Délégationde Meurthe-et-Moselle

Mission au Bangladesh

Rencontre au cœur des bidonvilles

Dans les bidonvilles de Dhaka s’entrecroisent de nombreuses personnes exclues de la société. Migrants ruraux, prostituées, toxicomanes sont soutenus par les travailleurs sociaux de Caritas Bangladesh pour que renaissent l’espoir et la solidarité.

Les femmes membres d'un groupe social rencontré à Dhaka.

publié en mars 2015

Lundi 16 mars 2015, Savar, Dhaka

Dhaka est une ville foisonnante dont les rues voient s’entrecroiser des camions surchargés de matériaux divers et des bus bondés, aux carrosseries déchiquetées. Les rickshaws [1], les vélos et les motos louvoient au milieu de la circulation et d’une foule de piétons de tous âges qui se frayent un chemin en bravant le danger… C’est aussi une ville où le luxe de grands magasins et la sérénité de parcs ombragés et fleuris côtoient la plus extrême pauvreté.

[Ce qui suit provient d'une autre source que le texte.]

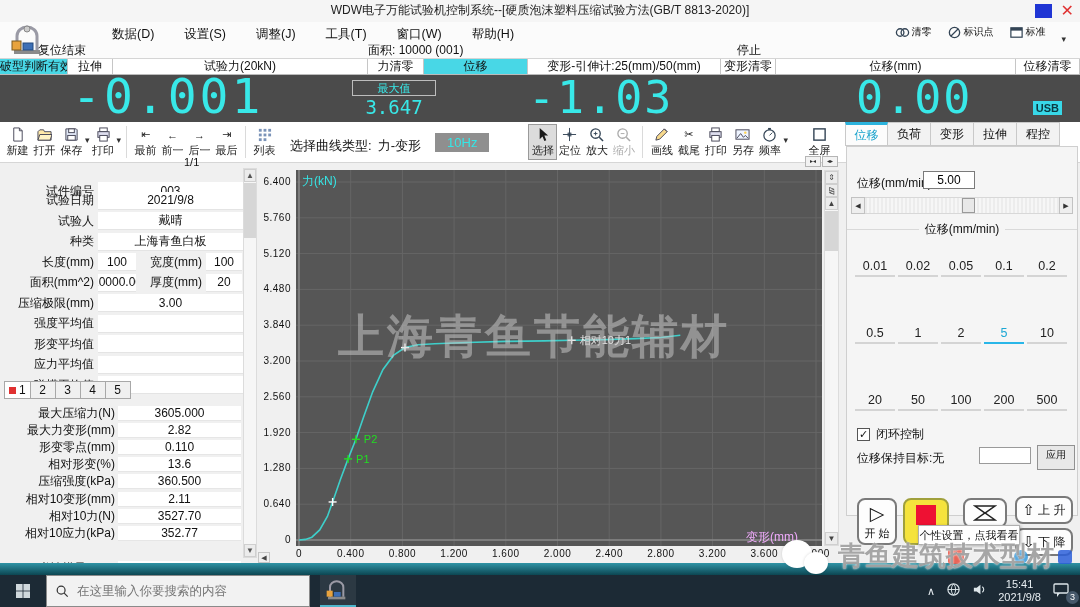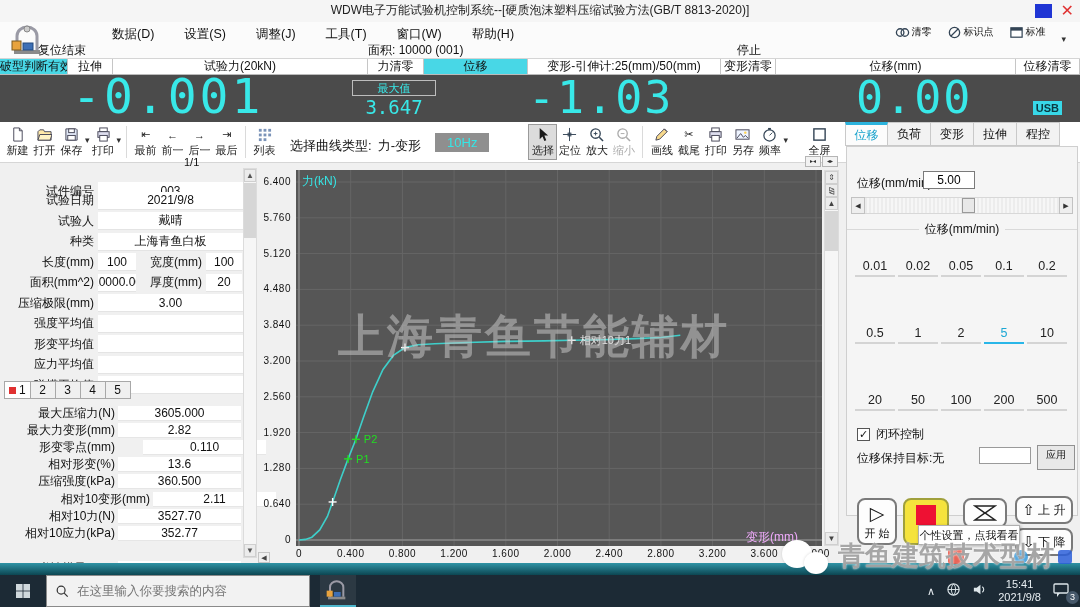--- a/index.html
+++ b/index.html
@@ -471,7 +471,7 @@
         <span class="res-lab">最大力变形(mm)</span>
         <div class="res-inp">2.82</div>
       </div>
-      <div class="res-row" style="top: 274.4px; gap: 25px;">
+      <div class="res-row" style="top: 274.4px;">
         <span class="res-lab">形变零点(mm)</span>
         <div class="res-inp">0.110</div>
       </div>

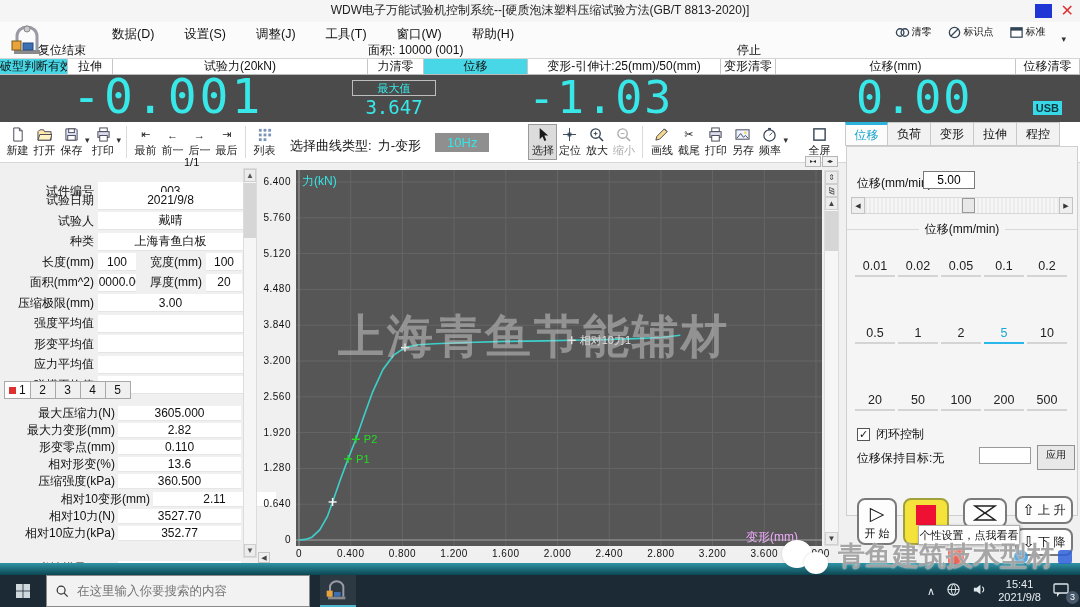--- a/index.html
+++ b/index.html
@@ -483,7 +483,7 @@
         <span class="res-lab">压缩强度(kPa)</span>
         <div class="res-inp">360.500</div>
       </div>
-      <div class="res-row" style="top: 326px; padding-left: 35px;">
+      <div class="res-row" style="top: 326px;">
         <span class="res-lab">相对10变形(mm)</span>
         <div class="res-inp">2.11</div>
       </div>

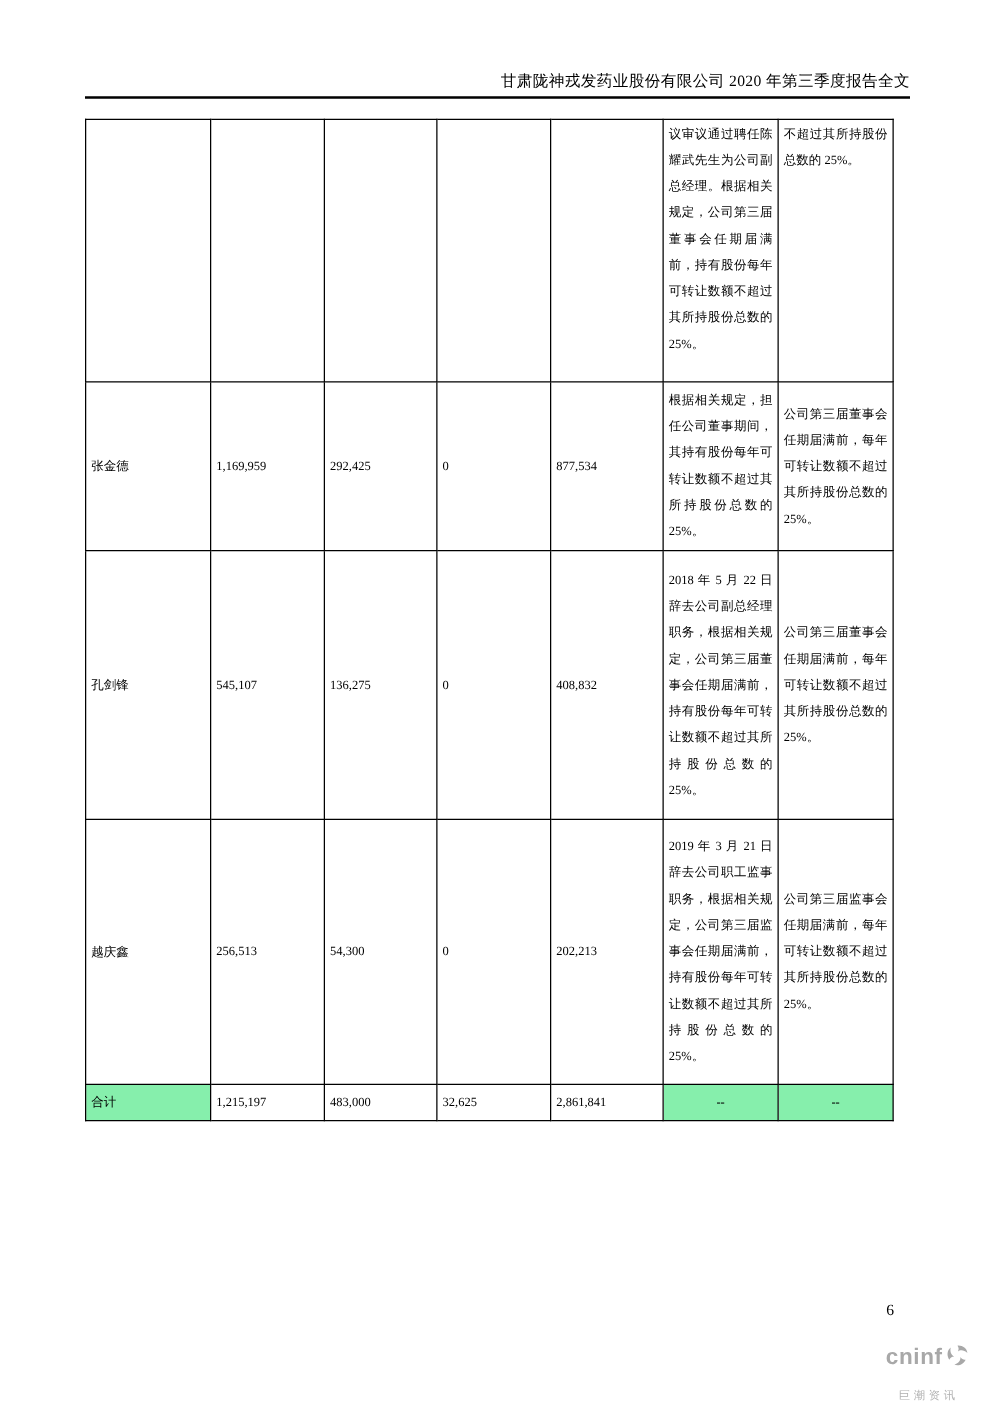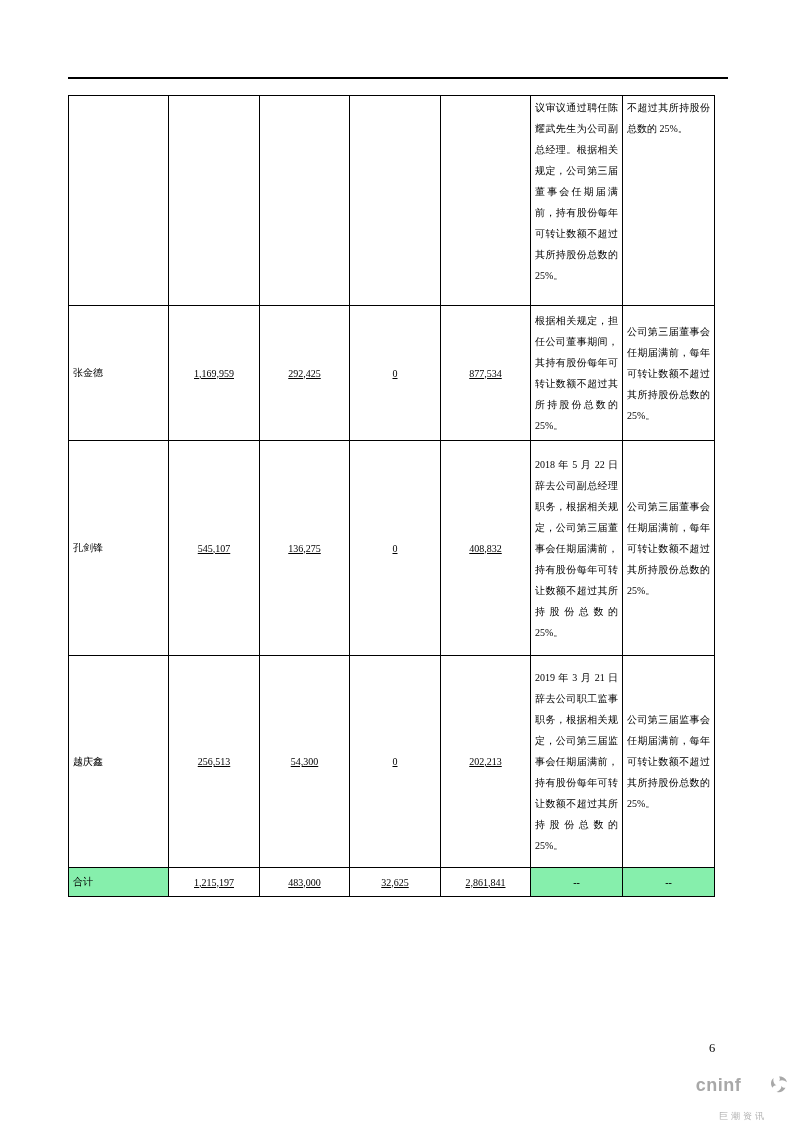--- a/index.html
+++ b/index.html
@@ -92,6 +92,7 @@
 
 <div class="page">
 
+  <div class="header-title">甘肃陇神戎发药业股份有限公司 2020 年第三季度报告全文</div>
   <div class="header-rule"></div>
 
   <table class="holdings">

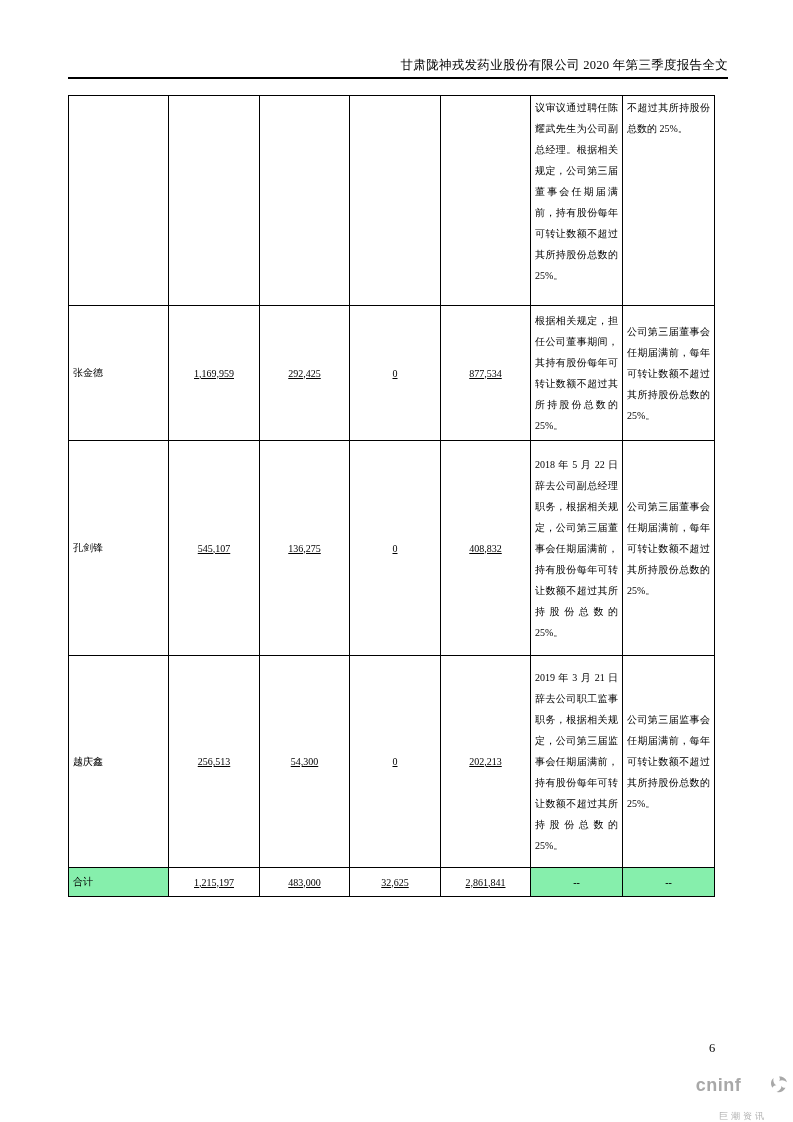--- a/index.html
+++ b/index.html
@@ -42,7 +42,7 @@
     overflow:hidden;
   }
   td.name{ text-align:left; vertical-align:middle; }
-  td.num{  text-align:center; vertical-align:middle;text-decoration:underline; }
+  td.num{  text-align:left; vertical-align:middle; }
   td.note{
     text-align:justify;
     vertical-align:middle;

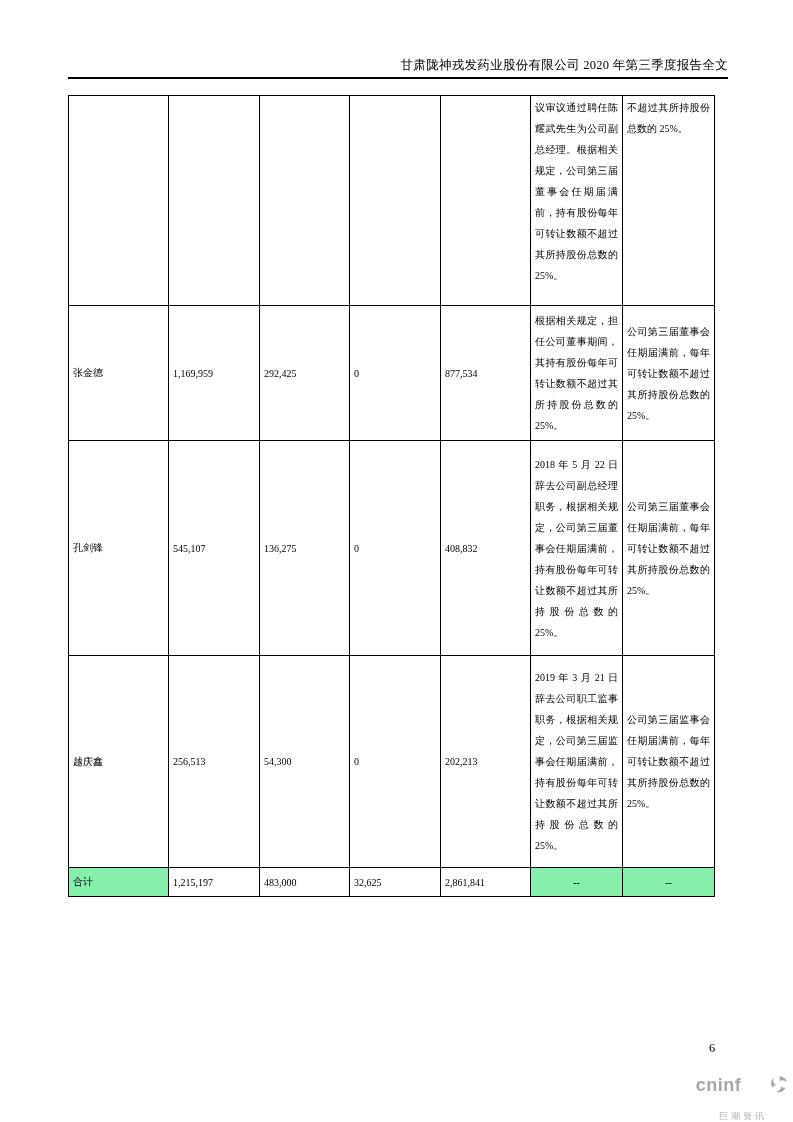--- a/index.html
+++ b/index.html
@@ -74,7 +74,7 @@
     font-family:"Liberation Sans","DejaVu Sans",sans-serif;
     line-height:1;
   }
-  .logo-row{display:flex;align-items:flex-end;justify-content:space-between;gap:2px;}
+  .logo-row{display:flex;align-items:flex-end;justify-content:center;gap:2px;}
   .logo-brand{
     font-size:18px;font-weight:bold;letter-spacing:0.5px;color:#a8a8a8;
   }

C’est dans le quartier de Savar, un des bidonvilles habités par les travailleurs du textile, que nous avons rendez-vous pour le programme de cette journée avec l’équipe de Caritas.

Le déracinement

Poussées par la misère, les communautés des zones rurales migrent vers Dhaka où se concentrent les grandes entreprises de l’industrie textile. Confrontés au choc du mode de vie urbain, les migrants rencontrent des difficultés qu’ils n’avaient pas imaginées : l’espoir d’être embauché est parfois déçu et la réalité de la grande ville les rattrape avec son lot de violences.

Pour ces personnes déracinées, Caritas Bangladesh a mis en place des « groupes sociaux », qui dans un premier temps leur permettent de se retrouver et de s’épauler. Ce sont aussi des lieux où des séances de sensibilisation concernant la santé, l’éducation, la défense des droits des ouvriers sont dispensées. Le groupe social rencontré, constitué de femmes, a témoigné de l’utilité d’une telle solidarité lorsque l’on se sent isolé, loin de son village d’origine.

Une équipe à l’écoute des plus exclus

À destination des mamans ouvrières du textile, six crèches d’une capacité d’accueil de vingt enfants ont été ouvertes par Caritas Bangladesh. Des jardinières d’enfants, formées, sont attentives au bien-être et à l’éveil des petits qu’elles accueillent entre les âges de 1 an et 5 ans. Certaines mamans qui ont été elles aussi formées peuvent accueillir jusqu’à cinq enfants à domicile et bénéficient alors d’un petit salaire.

Par ailleurs, des éducateurs de rue vont à la rencontre de jeunes toxicomanes et mènent un patient travail d’approche pour les inciter à venir dans un centre d’accueil. Leur sont proposés un soutien, des conseils sanitaires, parfois une aide alimentaire. Ceux qui souhaitent entamer une démarche de désintoxication sont dirigés vers un autre centre plus spécialisé.

Enfin, Caritas Bangladesh fait face aux besoins des personnes qui se prostituent. Débarquées de leur campagne, elles se retrouvent souvent dans cette situation après avoir été victimes d’une agression sexuelle commise par un intermédiaire qui leur promettait une embauche en ville. Caritas Bangladesh les accueille sans jugement et leur procure un lieu sûr pour se reposer, bénéficier d’écoute et de soins.

« Il faut d’abord leur redonner la certitude qu’elles seront ici considérées comme des êtres humains », dit Ranjon Rozario, le directeur régional, responsable de l’ensemble des programmes.

Ensuite, si ces personnes le souhaitent, un autre chemin s’ouvrira devant elles, avec la possibilité d’apprendre la couture et de se mettre à leur compte, avec un petit capital de départ, et une aide à la gestion.

Une leçon d’humilité

À l’issue de nos échanges avec les équipes de Caritas Bangladesh, nous retenons la patience nécessaire au travail d’accompagnement. En dehors de toute recherche de solution rapide, les éducateurs prennent le temps de cheminer aux côtés des personnes en difficulté. Ils les accompagnent dans une posture respectueuse de leur situation et du rythme nécessaire à un changement de vie.

[1] Véhicule tricycle utilisé pour le transport.